[WHAT YOU HAVE TO DO] Write out all of the records precisely. Skip anything that is a picture.

Itemized modification records:
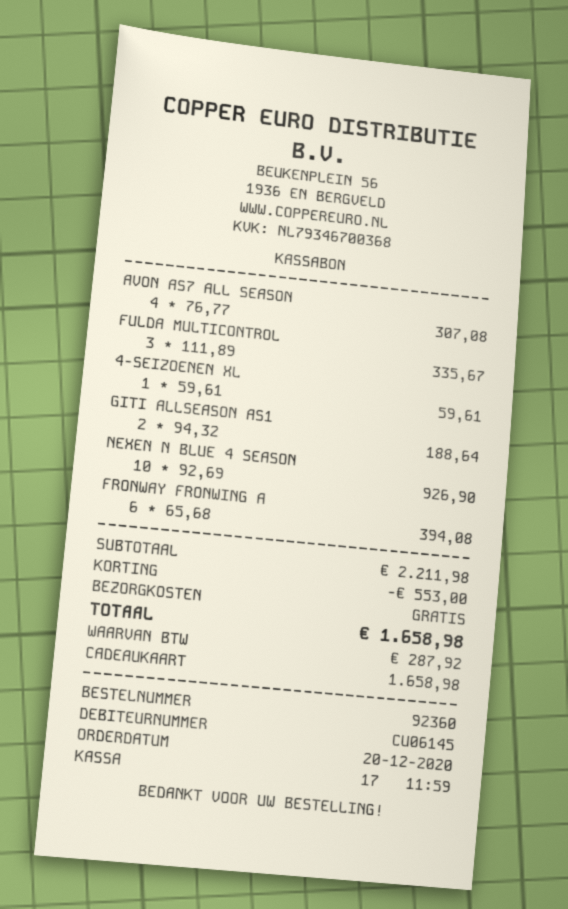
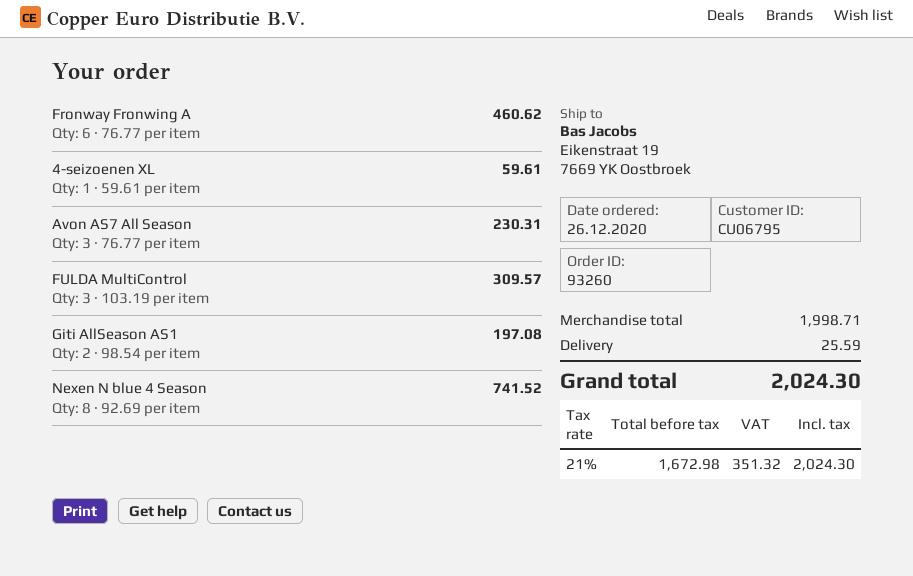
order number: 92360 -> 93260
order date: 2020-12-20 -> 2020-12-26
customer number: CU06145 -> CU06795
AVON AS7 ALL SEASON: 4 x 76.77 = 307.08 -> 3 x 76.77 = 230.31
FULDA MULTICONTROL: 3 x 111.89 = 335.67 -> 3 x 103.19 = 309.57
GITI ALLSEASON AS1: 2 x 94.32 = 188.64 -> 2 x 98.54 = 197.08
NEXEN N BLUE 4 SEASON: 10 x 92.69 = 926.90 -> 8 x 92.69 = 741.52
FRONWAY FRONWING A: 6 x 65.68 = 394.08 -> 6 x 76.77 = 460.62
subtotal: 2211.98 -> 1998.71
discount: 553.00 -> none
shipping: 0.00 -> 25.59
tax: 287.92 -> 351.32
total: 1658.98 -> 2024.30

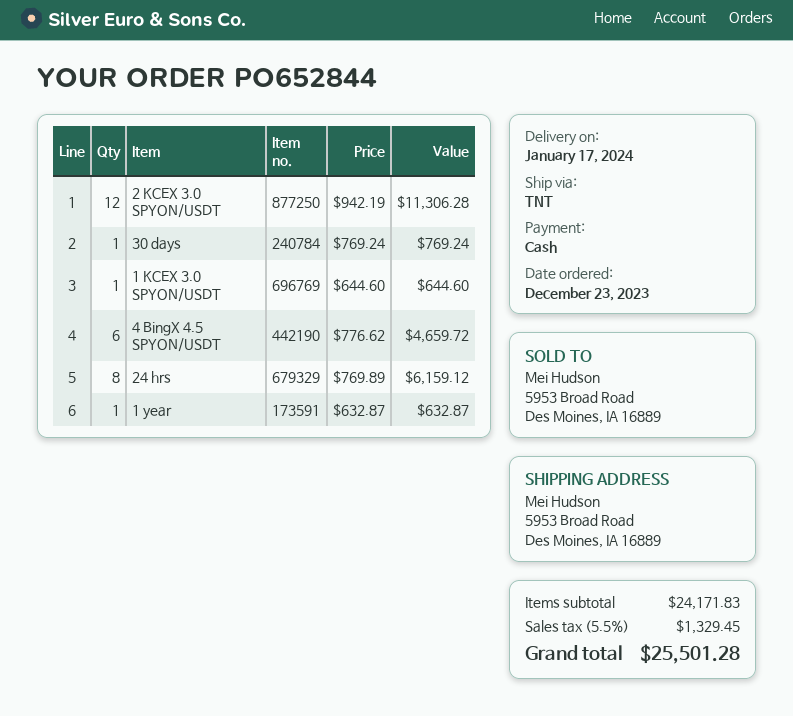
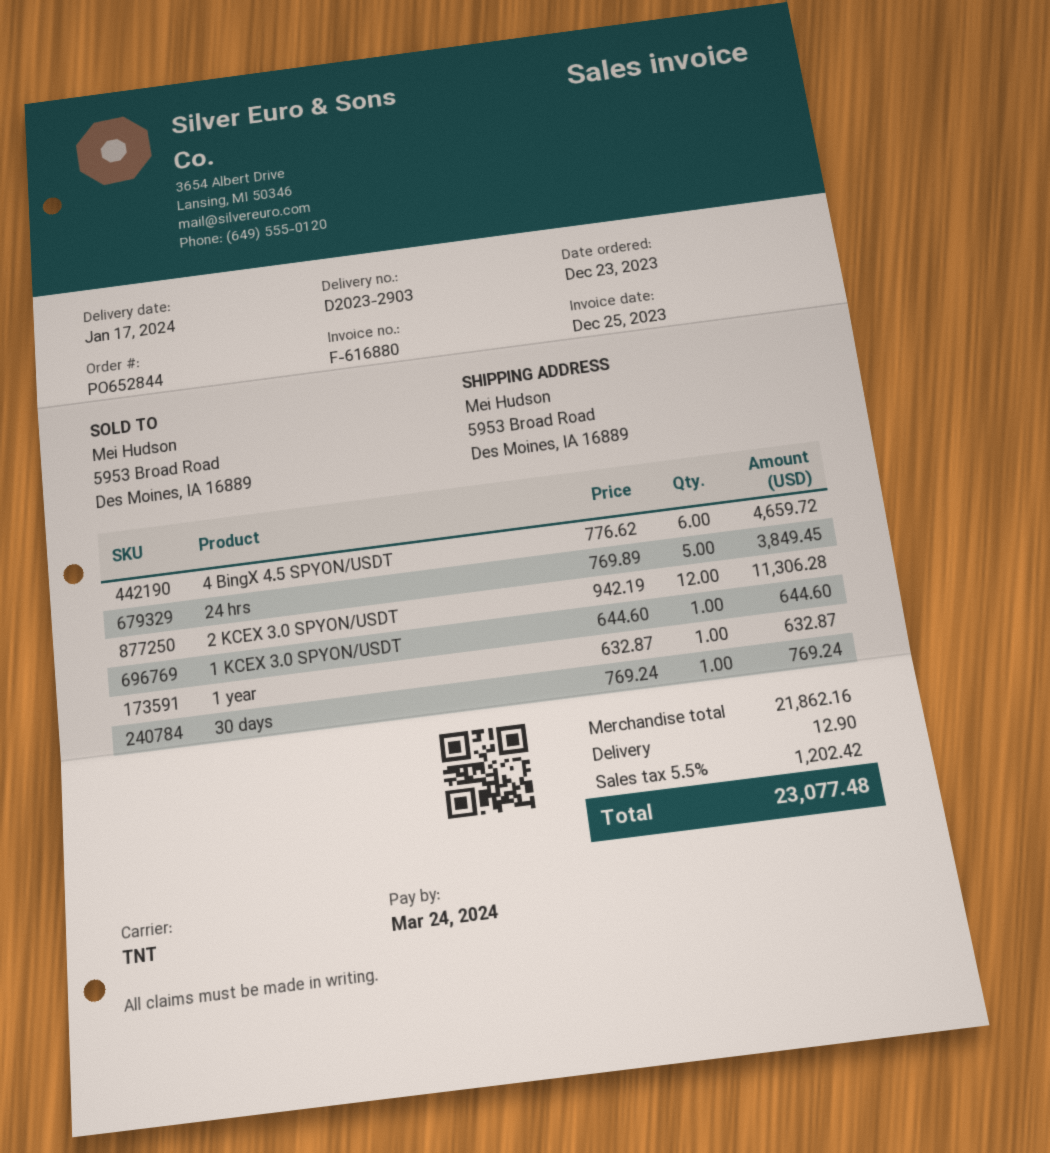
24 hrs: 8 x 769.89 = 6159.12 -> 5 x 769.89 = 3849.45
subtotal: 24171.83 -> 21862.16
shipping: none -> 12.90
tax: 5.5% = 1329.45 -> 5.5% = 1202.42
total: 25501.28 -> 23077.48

[OUTPUT FOR THIS EXERCISE]
order number: 92360 -> 93260
order date: 2020-12-20 -> 2020-12-26
customer number: CU06145 -> CU06795
AVON AS7 ALL SEASON: 4 x 76.77 = 307.08 -> 3 x 76.77 = 230.31
FULDA MULTICONTROL: 3 x 111.89 = 335.67 -> 3 x 103.19 = 309.57
GITI ALLSEASON AS1: 2 x 94.32 = 188.64 -> 2 x 98.54 = 197.08
NEXEN N BLUE 4 SEASON: 10 x 92.69 = 926.90 -> 8 x 92.69 = 741.52
FRONWAY FRONWING A: 6 x 65.68 = 394.08 -> 6 x 76.77 = 460.62
subtotal: 2211.98 -> 1998.71
discount: 553.00 -> none
shipping: 0.00 -> 25.59
tax: 287.92 -> 351.32
total: 1658.98 -> 2024.30

24 hrs: 8 x 769.89 = 6159.12 -> 5 x 769.89 = 3849.45
subtotal: 24171.83 -> 21862.16
shipping: none -> 12.90
tax: 5.5% = 1329.45 -> 5.5% = 1202.42
total: 25501.28 -> 23077.48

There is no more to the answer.